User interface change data
▼▼▼

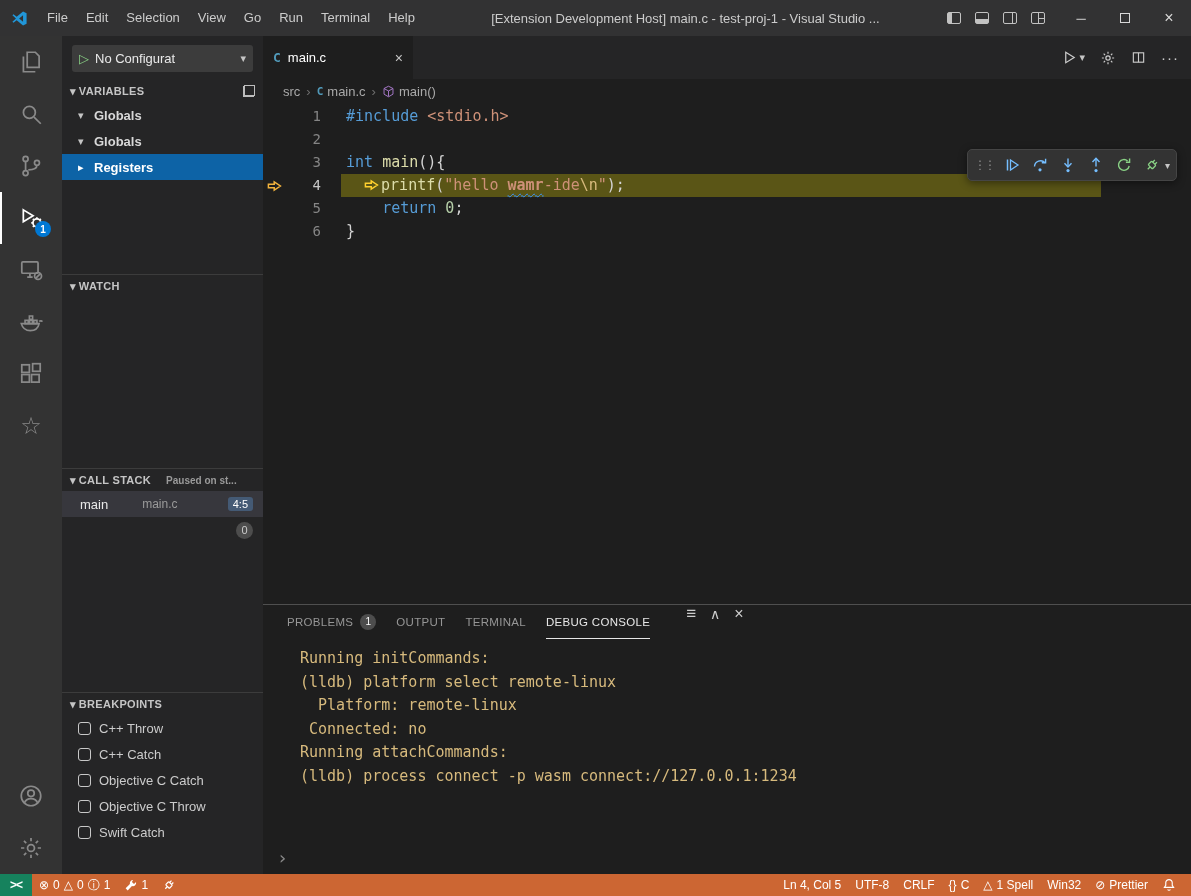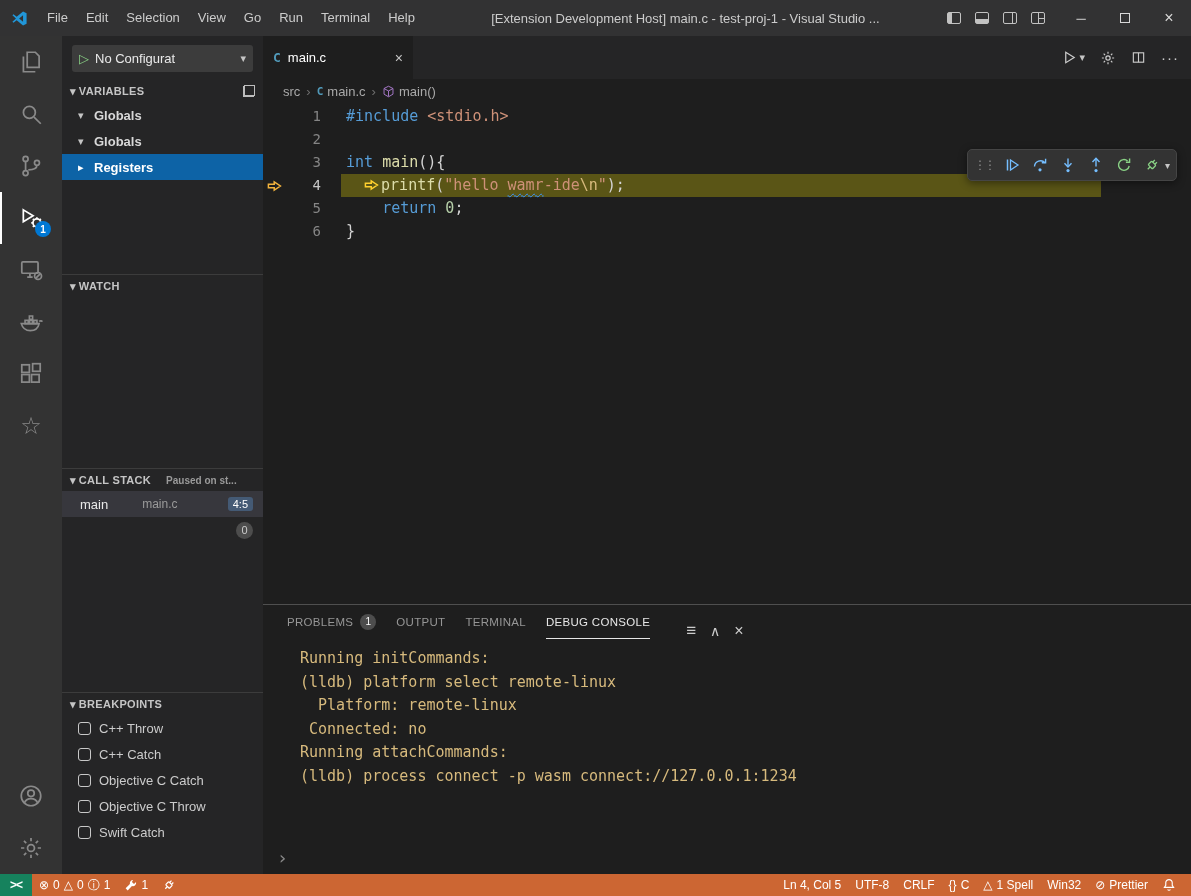--- a/index.html
+++ b/index.html
@@ -84,31 +84,31 @@
   .code-content{white-space:pre;margin-left:20px;padding-left:5px;}
   .code-row.current .code-content{flex:1;margin-right:90px;background:#5a5516;}
   .code-row.current .lineno{color:#c6c6c6;}
   .inline-bp{display:inline-flex;width:17px;vertical-align:middle;margin-top:-2px;}
   .tok-kw{color:#569cd6;}
   .tok-fn{color:#dcdcaa;}
   .tok-str{color:#ce9178;}
   .tok-esc{color:#d7ba7d;}
   .tok-num{color:#b5cea8;}
   .tok-pl{color:#d4d4d4;}
-  .squiggle{text-decoration:underline;text-decoration-style:wavy;text-decoration-color:#3794ff;text-decoration-thickness:1px;text-underline-offset:3px;}
+  .squiggle{text-decoration:underline;text-decoration-style:wavy;text-decoration-color:#3794ff;text-decoration-thickness:1px;text-underline-offset:3px;font-weight:bold;}
 
   
   .dbg-toolbar{position:absolute;top:46px;right:14px;height:32px;background:#333333;border:1px solid #454545;border-radius:5px;display:flex;align-items:center;padding:0 6px;gap:3px;box-shadow:0 2px 8px rgba(0,0,0,.45);z-index:20;}
   .grip{color:#8f8f8f;font-size:12px;letter-spacing:-2px;margin-right:3px;cursor:grab;}
   .dbg-btn{width:25px;height:25px;display:flex;align-items:center;justify-content:center;border-radius:4px;cursor:pointer;}
   .dbg-chev{color:#c5c5c5;font-size:10px;margin-left:-3px;cursor:pointer;}
 
   
   .panel{height:270px;border-top:1px solid #4f4f4f;display:flex;flex-direction:column;background:#1e1e1e;position:relative;}
-  .panel-header{height:34px;display:flex;align-items:flex-end;padding:0 14px 0 24px;gap:20px;}
+  .panel-header{height:34px;display:flex;align-items:flex-start;padding:0 14px 0 24px;gap:20px;}
   .panel-tab{display:flex;align-items:center;gap:7px;height:34px;font-size:11.5px;letter-spacing:.3px;color:#969696;cursor:pointer;border-bottom:1px solid transparent;}
   .panel-tab.active{color:#e7e7e7;border-bottom:1px solid #e7e7e7;}
   .panel-badge{background:#4d4d4d;color:#ffffff;border-radius:50%;width:16px;height:16px;font-size:10px;display:flex;align-items:center;justify-content:center;}
   .filter-input{margin-left:auto;width:358px;height:24px;background:#3c3c3c;border:none;color:#cccccc;font-size:12.5px;padding:0 8px;outline:none;font-family:"Liberation Sans",sans-serif;}
   .filter-input::placeholder{color:#8f8f8f;}
   .ph-icons{display:flex;align-items:center;gap:14px;margin-left:16px;color:#cccccc;}
   .ph-icons span{cursor:pointer;font-size:14px;line-height:1;}
   .console{flex:1;padding:8px 0 0 37px;font-family:"DejaVu Sans Mono",monospace;font-size:15px;line-height:23.5px;color:#d7ba7d;white-space:pre;overflow:hidden;}
   .console-prompt{position:absolute;left:14px;bottom:6px;color:#8a8a8a;font-size:18px;font-family:"DejaVu Sans Mono",monospace;cursor:text;}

▲▲▲

Your objective = Could you print all of the entries exactly, skipping the images?

Reply to the exercise =
--- a/index.html
+++ b/index.html
@@ -84,31 +84,31 @@
   .code-content{white-space:pre;margin-left:20px;padding-left:5px;}
   .code-row.current .code-content{flex:1;margin-right:90px;background:#5a5516;}
   .code-row.current .lineno{color:#c6c6c6;}
   .inline-bp{display:inline-flex;width:17px;vertical-align:middle;margin-top:-2px;}
   .tok-kw{color:#569cd6;}
   .tok-fn{color:#dcdcaa;}
   .tok-str{color:#ce9178;}
   .tok-esc{color:#d7ba7d;}
   .tok-num{color:#b5cea8;}
   .tok-pl{color:#d4d4d4;}
-  .squiggle{text-decoration:underline;text-decoration-style:wavy;text-decoration-color:#3794ff;text-decoration-thickness:1px;text-underline-offset:3px;}
+  .squiggle{text-decoration:underline;text-decoration-style:wavy;text-decoration-color:#3794ff;text-decoration-thickness:1px;text-underline-offset:3px;font-weight:bold;}
 
   
   .dbg-toolbar{position:absolute;top:46px;right:14px;height:32px;background:#333333;border:1px solid #454545;border-radius:5px;display:flex;align-items:center;padding:0 6px;gap:3px;box-shadow:0 2px 8px rgba(0,0,0,.45);z-index:20;}
   .grip{color:#8f8f8f;font-size:12px;letter-spacing:-2px;margin-right:3px;cursor:grab;}
   .dbg-btn{width:25px;height:25px;display:flex;align-items:center;justify-content:center;border-radius:4px;cursor:pointer;}
   .dbg-chev{color:#c5c5c5;font-size:10px;margin-left:-3px;cursor:pointer;}
 
   
   .panel{height:270px;border-top:1px solid #4f4f4f;display:flex;flex-direction:column;background:#1e1e1e;position:relative;}
-  .panel-header{height:34px;display:flex;align-items:flex-end;padding:0 14px 0 24px;gap:20px;}
+  .panel-header{height:34px;display:flex;align-items:flex-start;padding:0 14px 0 24px;gap:20px;}
   .panel-tab{display:flex;align-items:center;gap:7px;height:34px;font-size:11.5px;letter-spacing:.3px;color:#969696;cursor:pointer;border-bottom:1px solid transparent;}
   .panel-tab.active{color:#e7e7e7;border-bottom:1px solid #e7e7e7;}
   .panel-badge{background:#4d4d4d;color:#ffffff;border-radius:50%;width:16px;height:16px;font-size:10px;display:flex;align-items:center;justify-content:center;}
   .filter-input{margin-left:auto;width:358px;height:24px;background:#3c3c3c;border:none;color:#cccccc;font-size:12.5px;padding:0 8px;outline:none;font-family:"Liberation Sans",sans-serif;}
   .filter-input::placeholder{color:#8f8f8f;}
   .ph-icons{display:flex;align-items:center;gap:14px;margin-left:16px;color:#cccccc;}
   .ph-icons span{cursor:pointer;font-size:14px;line-height:1;}
   .console{flex:1;padding:8px 0 0 37px;font-family:"DejaVu Sans Mono",monospace;font-size:15px;line-height:23.5px;color:#d7ba7d;white-space:pre;overflow:hidden;}
   .console-prompt{position:absolute;left:14px;bottom:6px;color:#8a8a8a;font-size:18px;font-family:"DejaVu Sans Mono",monospace;cursor:text;}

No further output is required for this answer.